### Required work:
Return, with both end lines included, exactly what the data below holds from the line with "html: <div>রুমমেট আবশ্যক।আলাদা" through the line with "color: #ef4444 ->", though not the pictures.
Entries shown section start
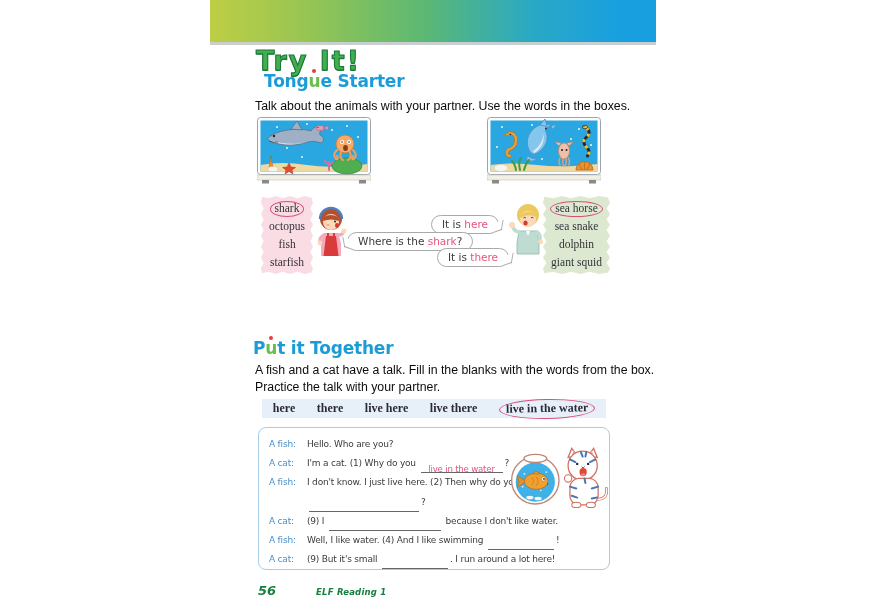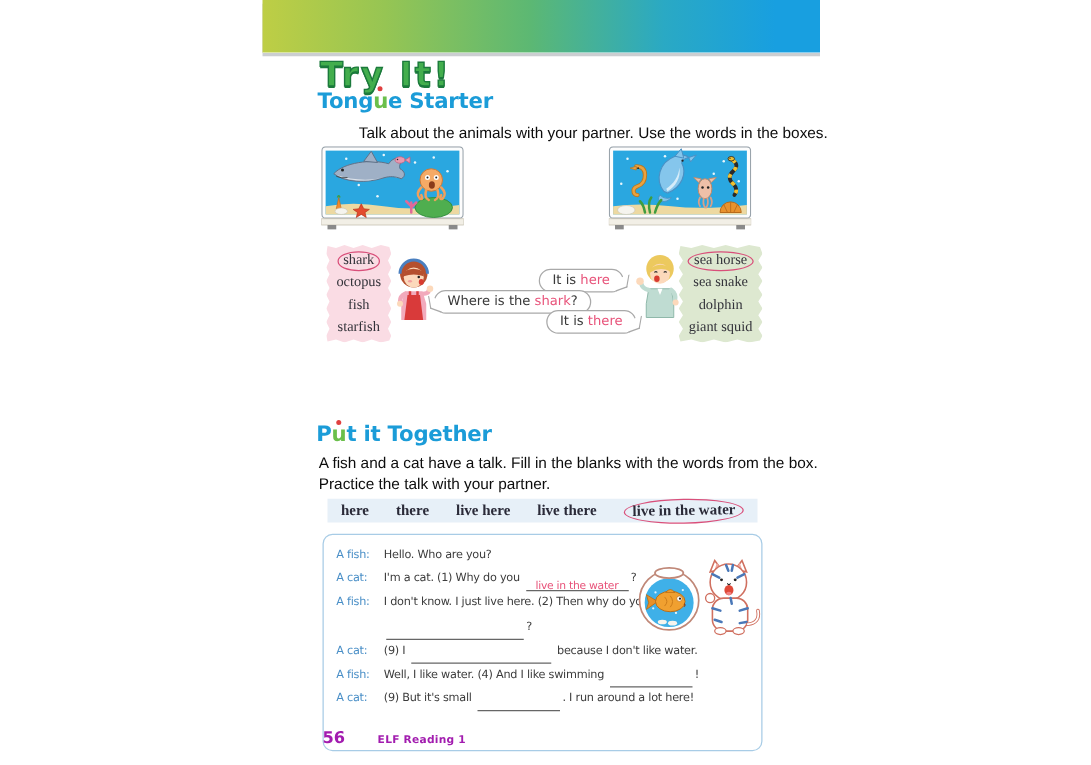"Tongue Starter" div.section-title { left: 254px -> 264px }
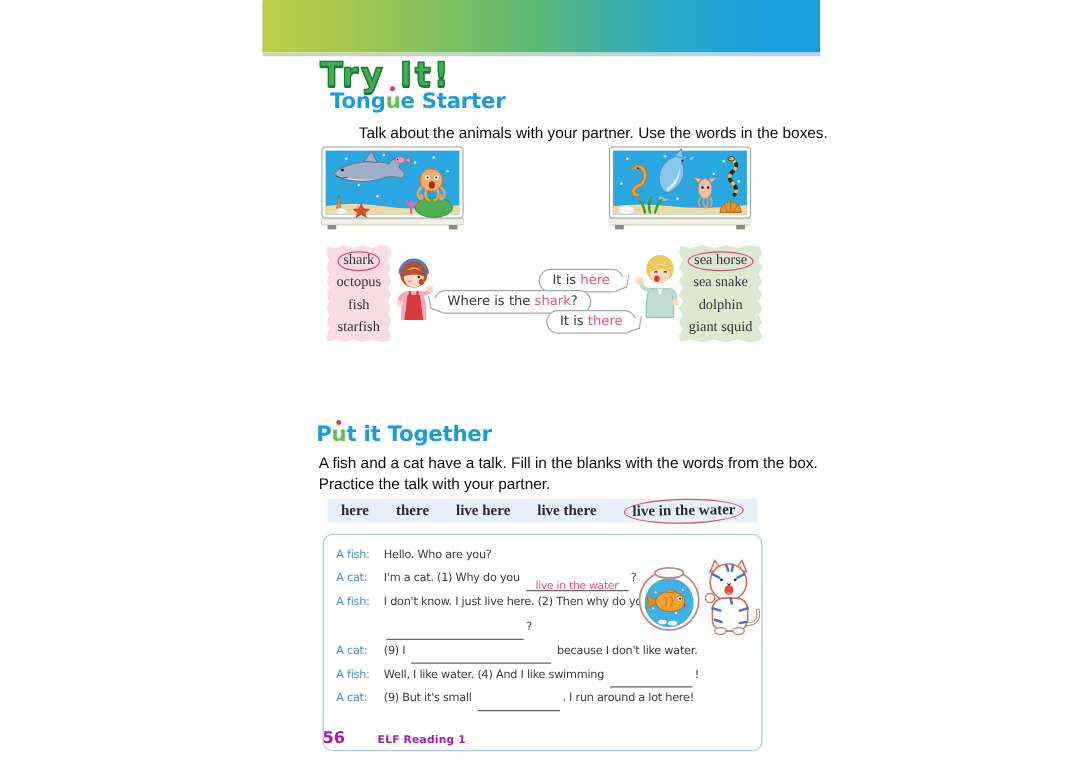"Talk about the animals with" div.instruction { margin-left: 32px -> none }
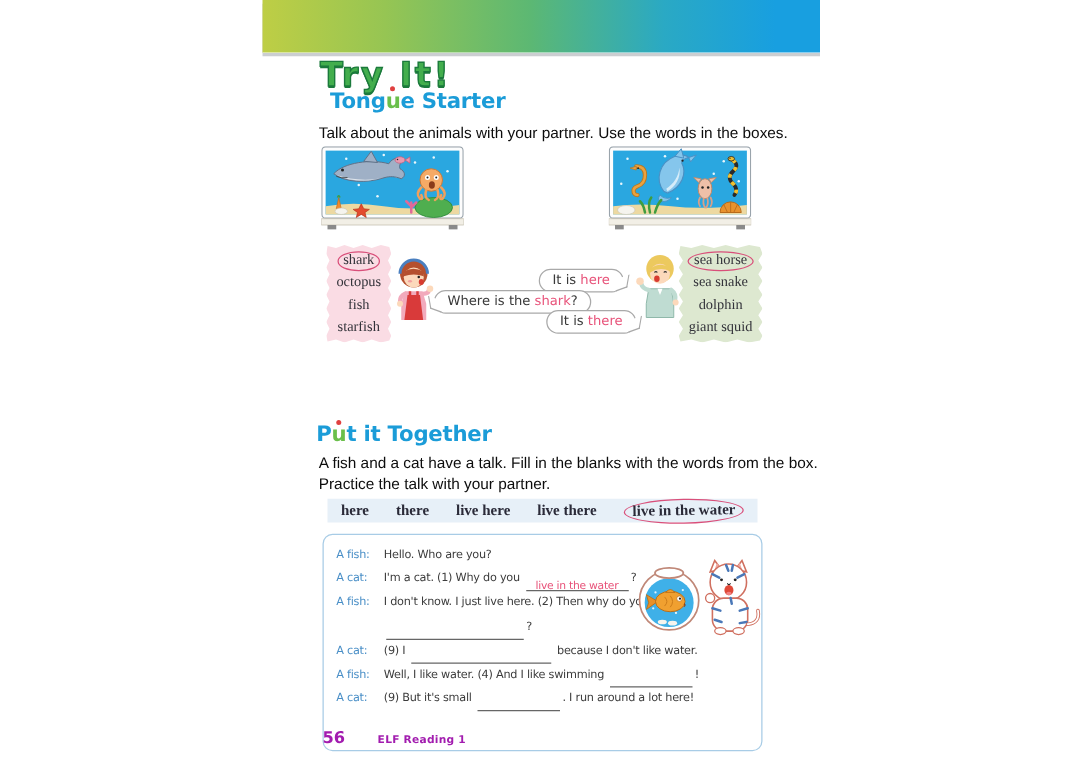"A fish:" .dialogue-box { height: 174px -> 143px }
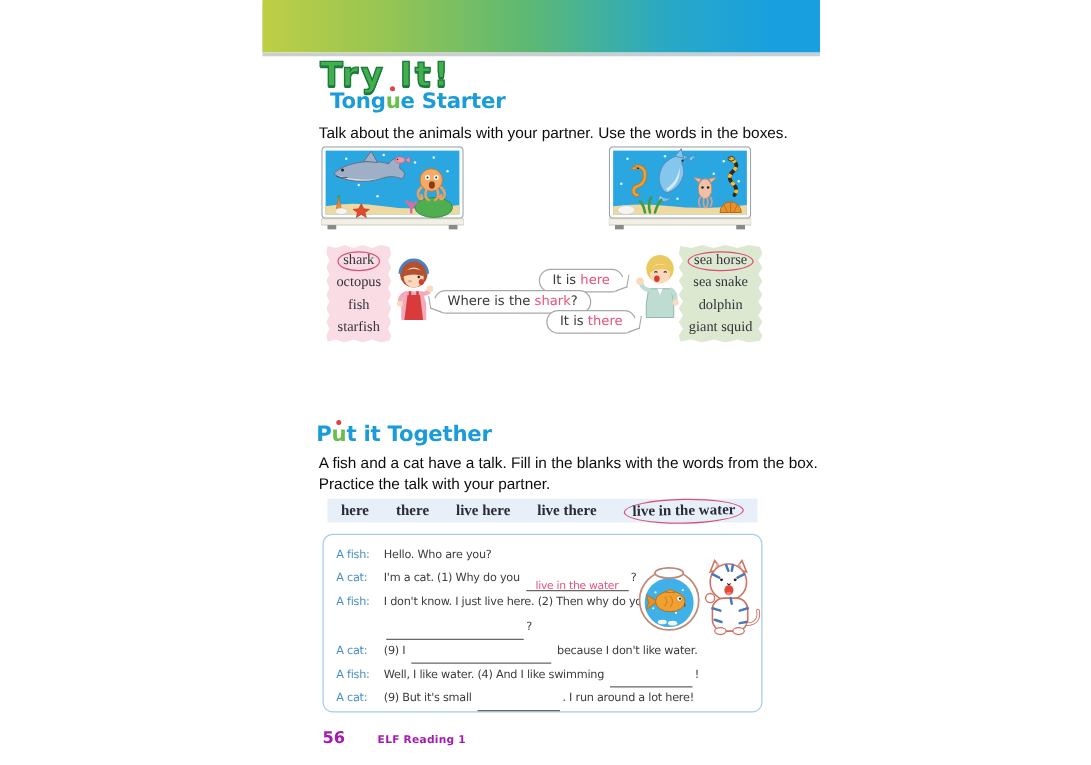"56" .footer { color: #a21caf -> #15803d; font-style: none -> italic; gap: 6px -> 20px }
Entries shown section end
Entries shown section start
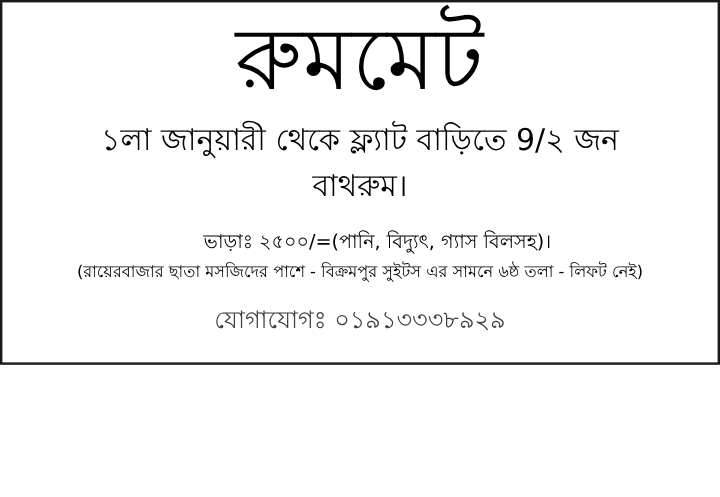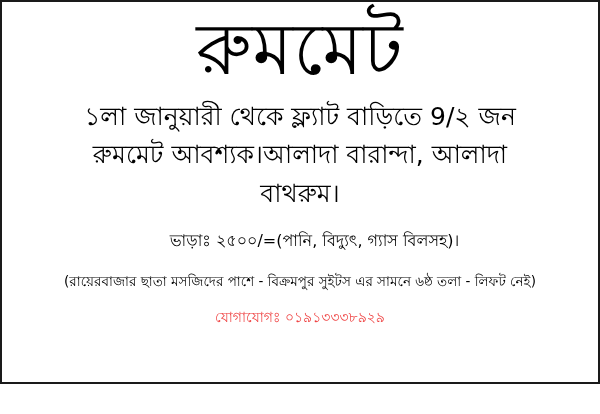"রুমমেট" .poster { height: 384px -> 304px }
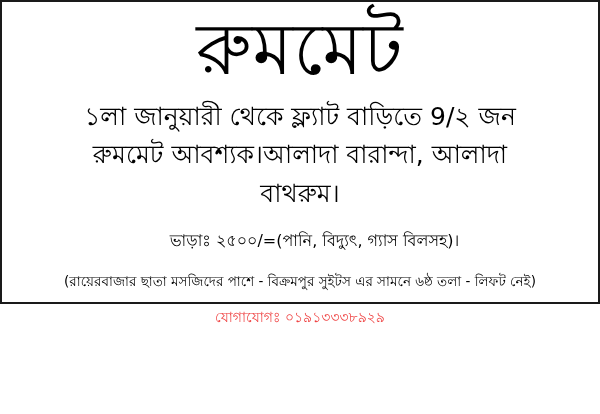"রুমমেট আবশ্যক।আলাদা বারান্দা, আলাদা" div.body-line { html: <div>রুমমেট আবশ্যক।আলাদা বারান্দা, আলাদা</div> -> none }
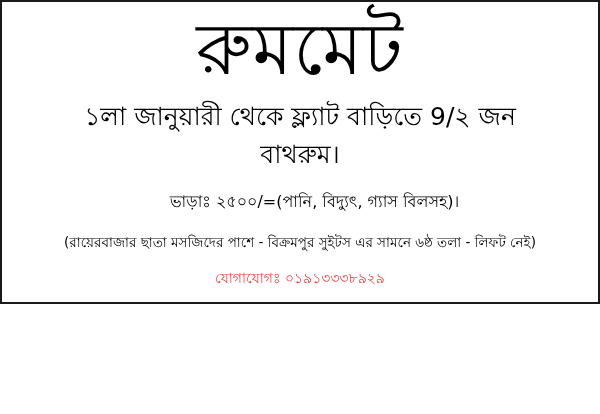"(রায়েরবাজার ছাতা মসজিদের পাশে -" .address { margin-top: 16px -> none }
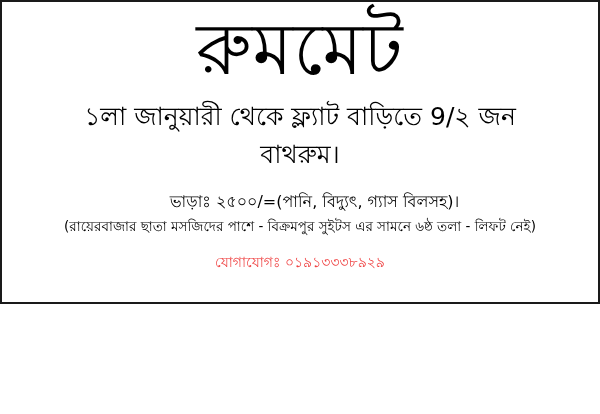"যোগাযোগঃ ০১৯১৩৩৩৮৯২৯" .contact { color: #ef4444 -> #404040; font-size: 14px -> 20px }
Entries shown section end
### Result:
"রুমমেট আবশ্যক।আলাদা বারান্দা, আলাদা" div.body-line { html: <div>রুমমেট আবশ্যক।আলাদা বারান্দা, আলাদা</div> -> none }
"(রায়েরবাজার ছাতা মসজিদের পাশে -" .address { margin-top: 16px -> none }
"যোগাযোগঃ ০১৯১৩৩৩৮৯২৯" .contact { color: #ef4444 -> #404040; font-size: 14px -> 20px }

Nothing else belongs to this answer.